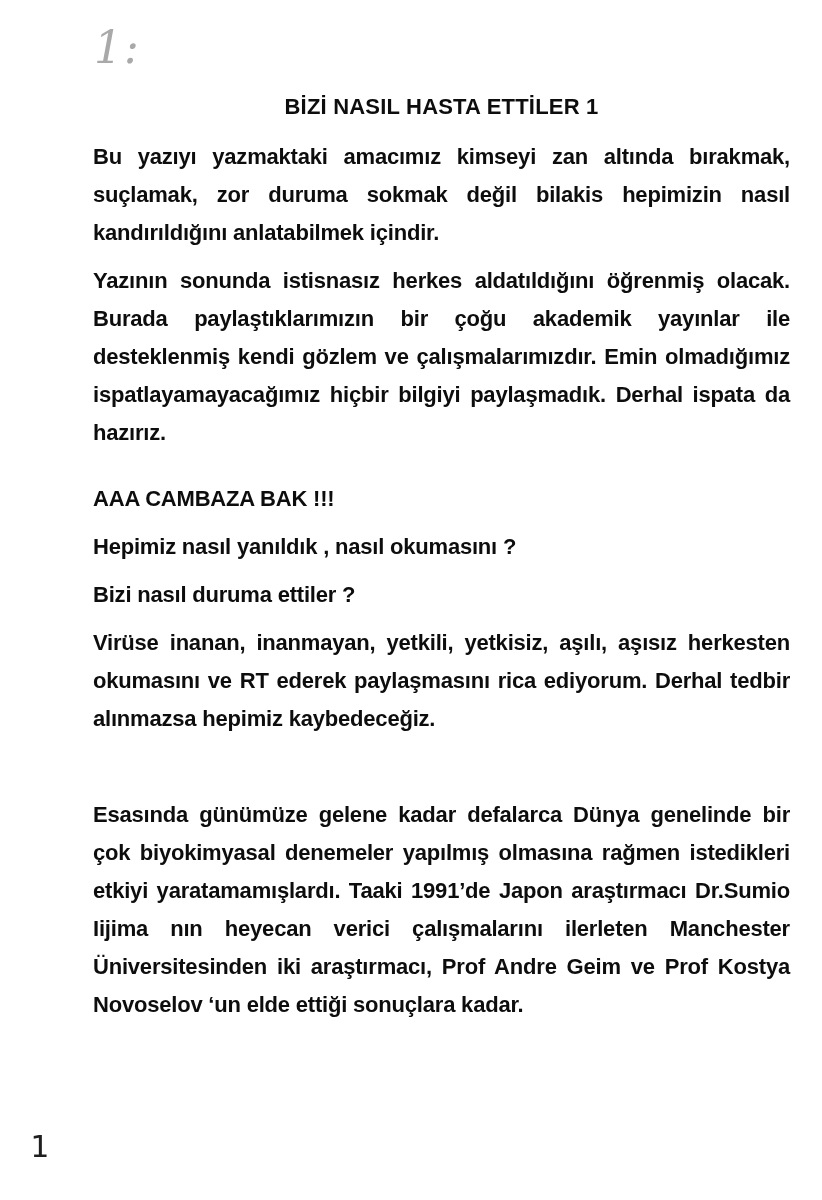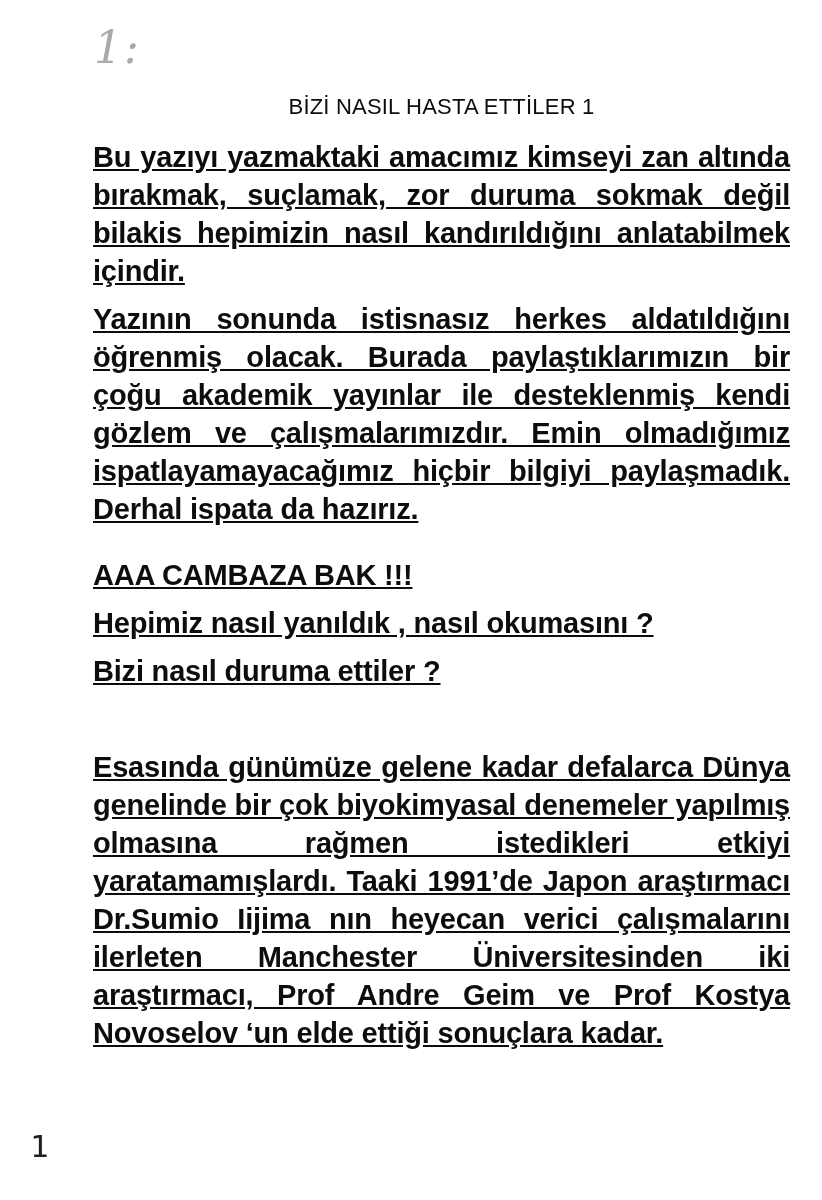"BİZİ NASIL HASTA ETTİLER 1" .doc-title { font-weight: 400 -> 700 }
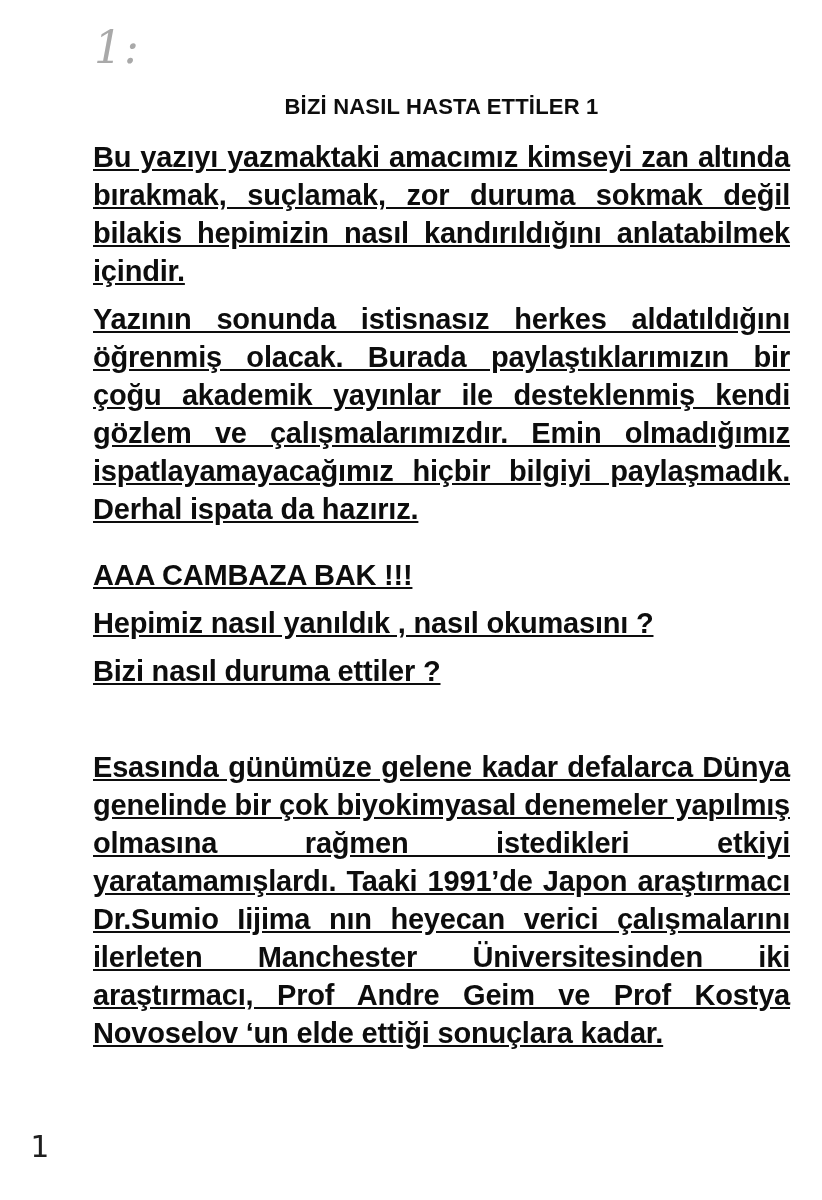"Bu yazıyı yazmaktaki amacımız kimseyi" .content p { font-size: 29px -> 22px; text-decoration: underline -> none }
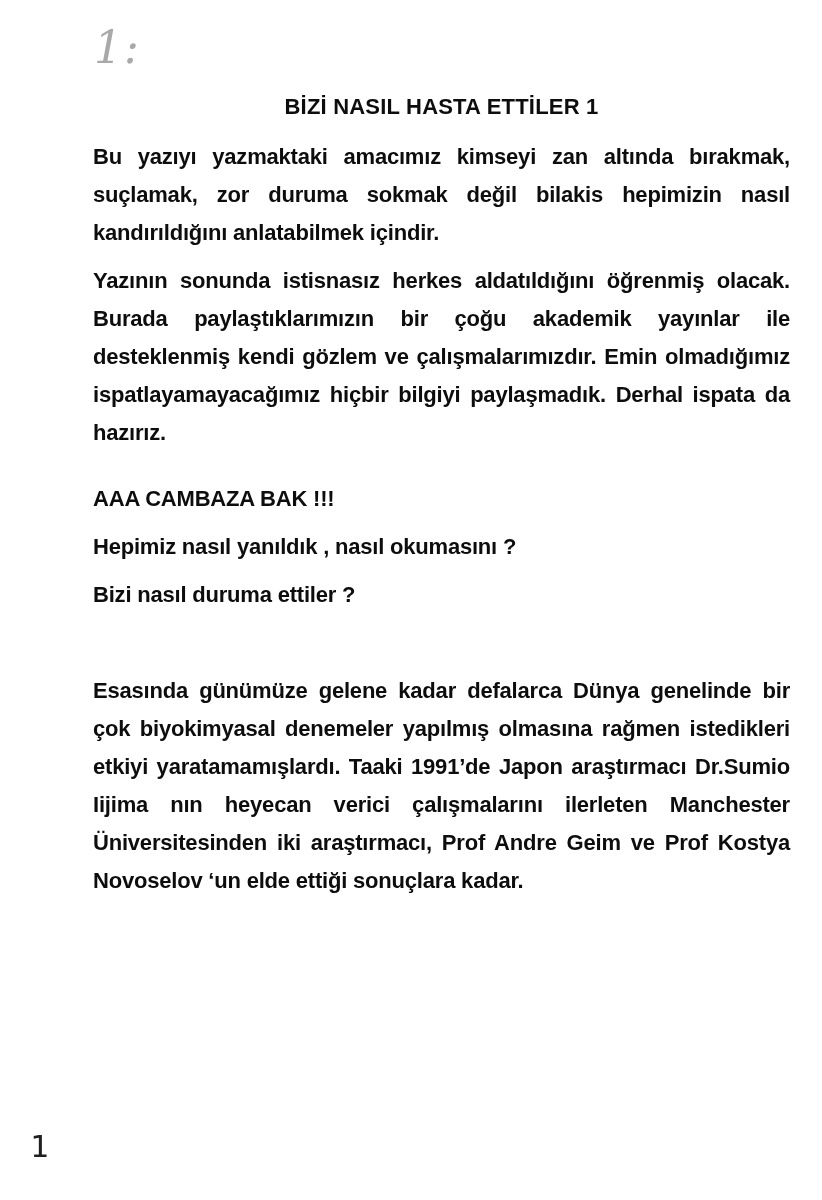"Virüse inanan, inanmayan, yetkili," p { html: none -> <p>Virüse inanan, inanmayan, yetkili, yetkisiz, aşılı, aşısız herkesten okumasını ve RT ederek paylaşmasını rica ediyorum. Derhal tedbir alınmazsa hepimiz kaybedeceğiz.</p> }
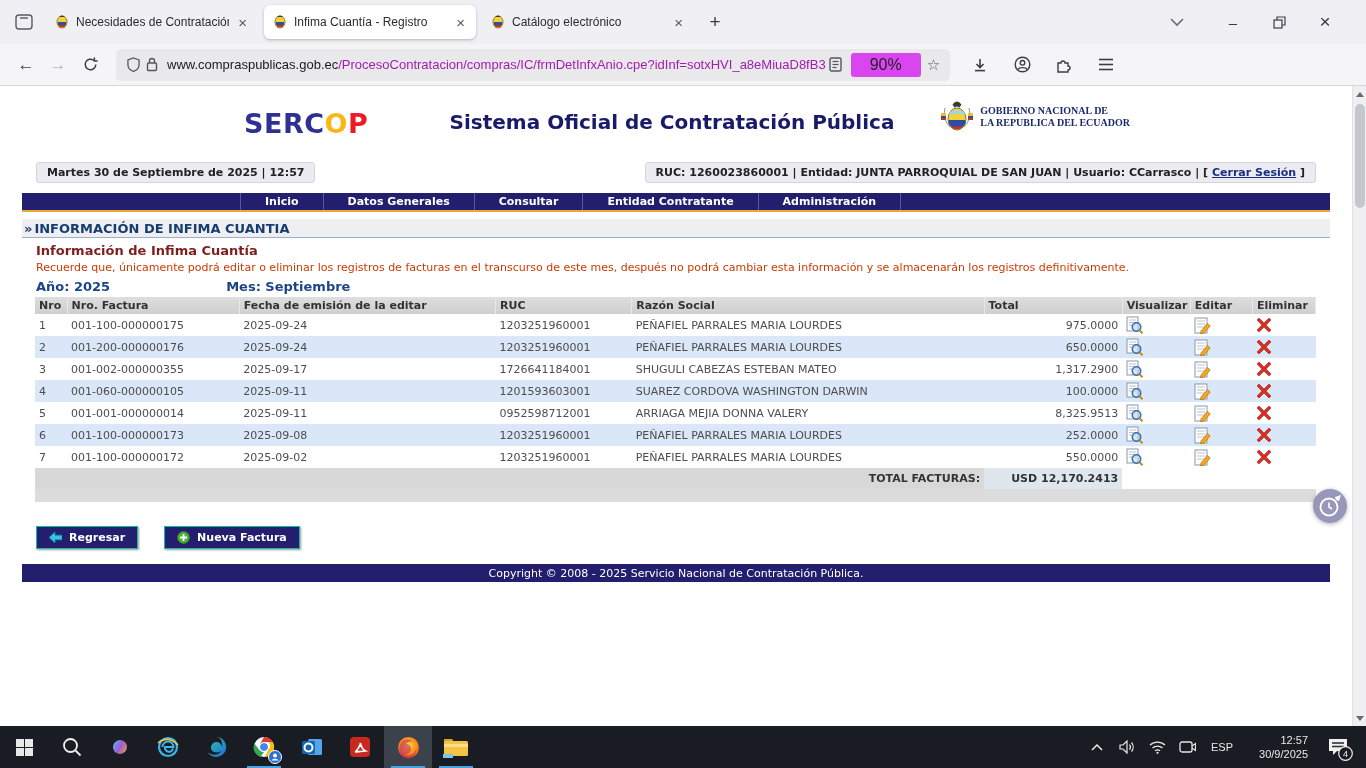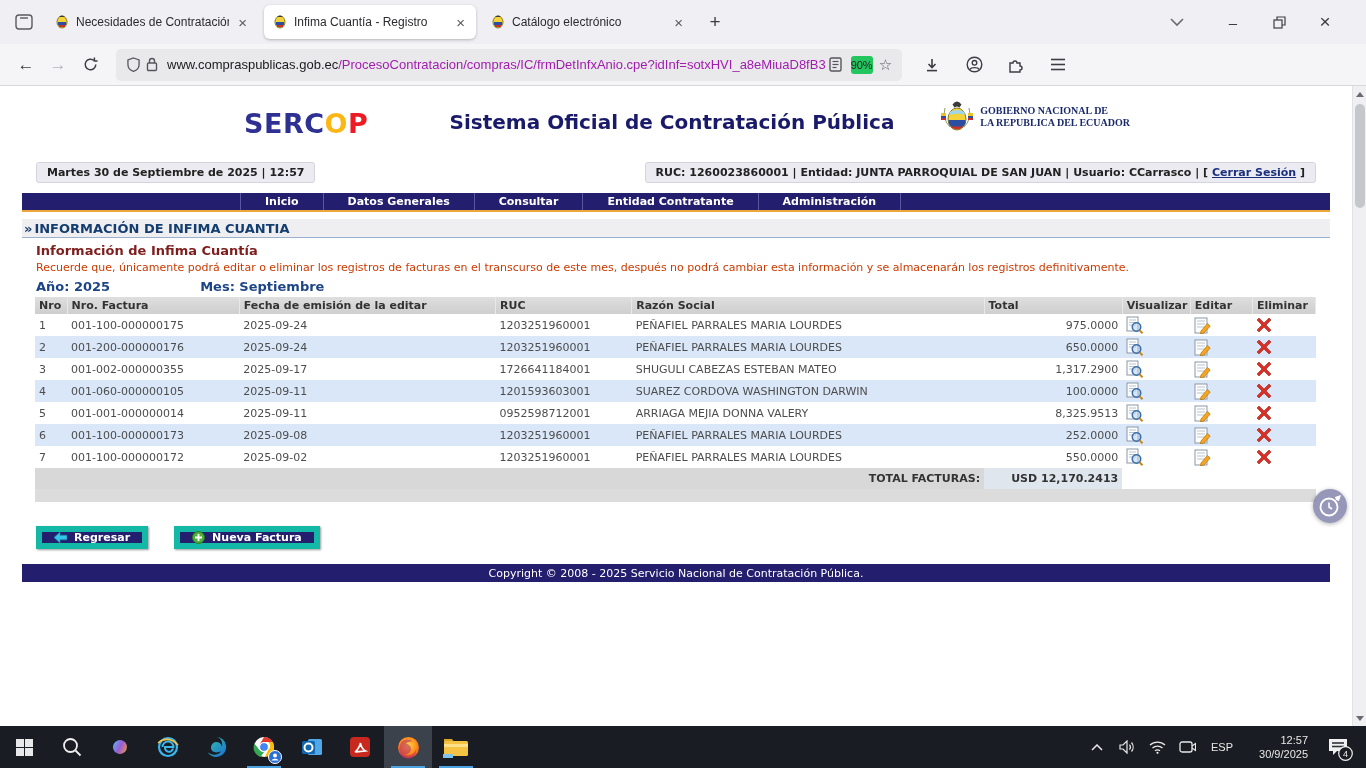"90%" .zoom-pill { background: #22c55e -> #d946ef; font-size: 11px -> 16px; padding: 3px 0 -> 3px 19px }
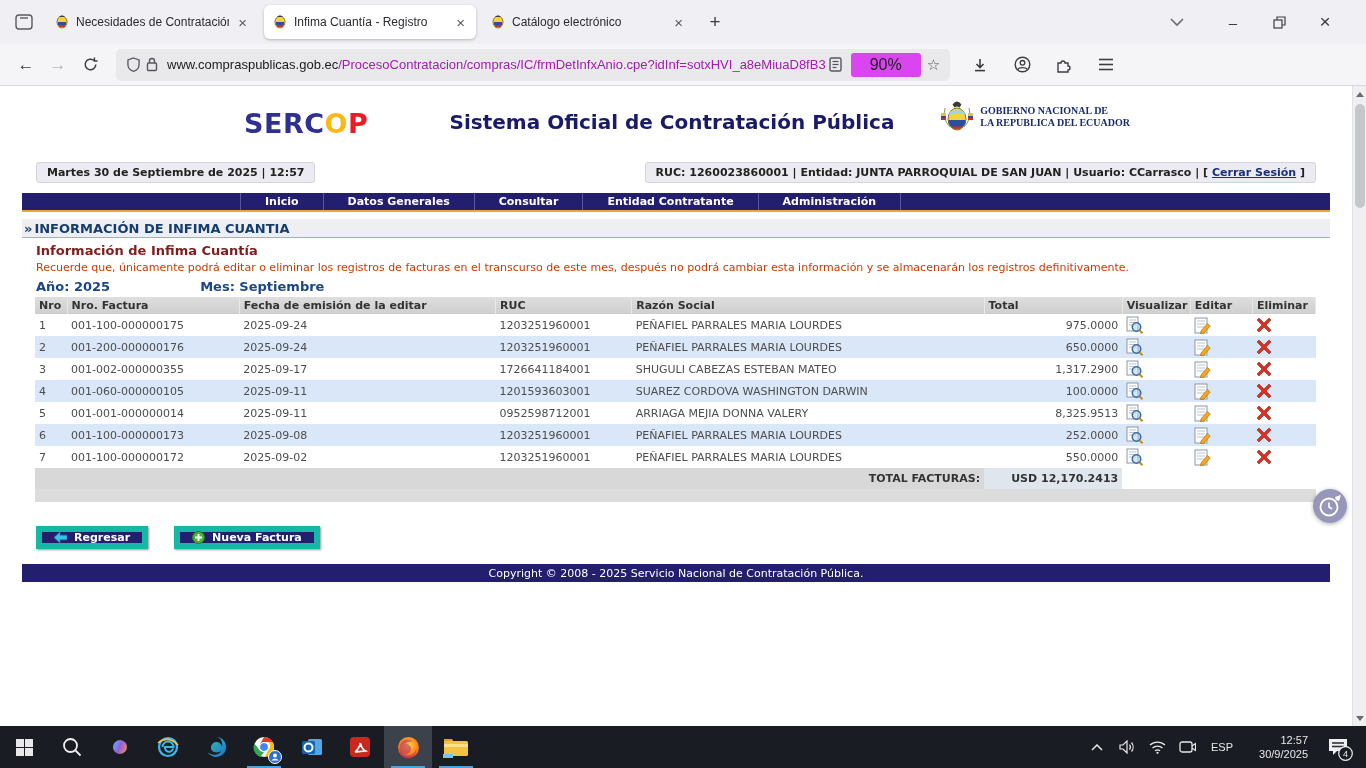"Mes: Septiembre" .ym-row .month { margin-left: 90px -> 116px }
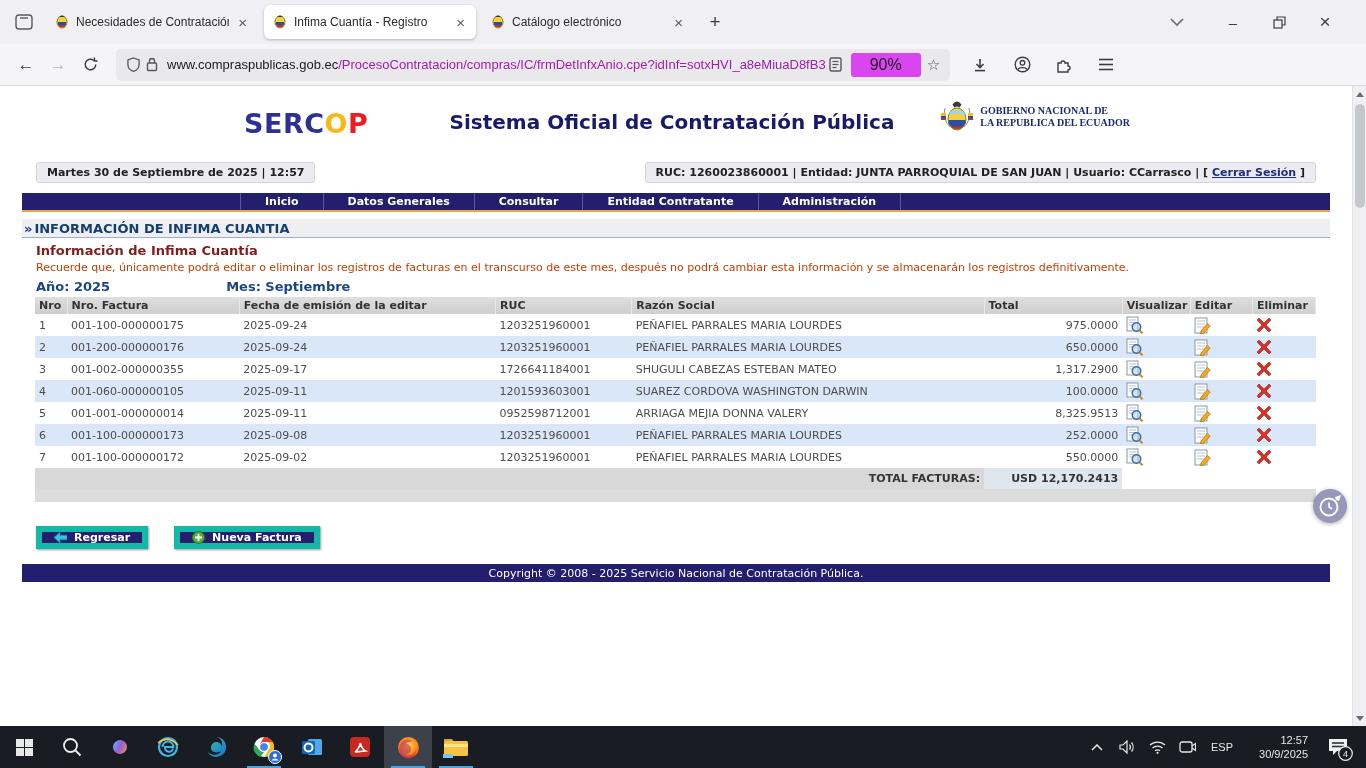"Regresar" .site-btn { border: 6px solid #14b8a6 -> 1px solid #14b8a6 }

- _Task goal_
If the material above contains pictures, exclude them from an otherwise exact transcription.

- _Your solution_
"BİZİ NASIL HASTA ETTİLER 1" .doc-title { font-weight: 400 -> 700 }
"Bu yazıyı yazmaktaki amacımız kimseyi" .content p { font-size: 29px -> 22px; text-decoration: underline -> none }
"Virüse inanan, inanmayan, yetkili," p { html: none -> <p>Virüse inanan, inanmayan, yetkili, yetkisiz, aşılı, aşısız herkesten okumasını ve RT ederek paylaşmasını rica ediyorum. Derhal tedbir alınmazsa hepimiz kaybedeceğiz.</p> }
"90%" .zoom-pill { background: #22c55e -> #d946ef; font-size: 11px -> 16px; padding: 3px 0 -> 3px 19px }
"Mes: Septiembre" .ym-row .month { margin-left: 90px -> 116px }
"Regresar" .site-btn { border: 6px solid #14b8a6 -> 1px solid #14b8a6 }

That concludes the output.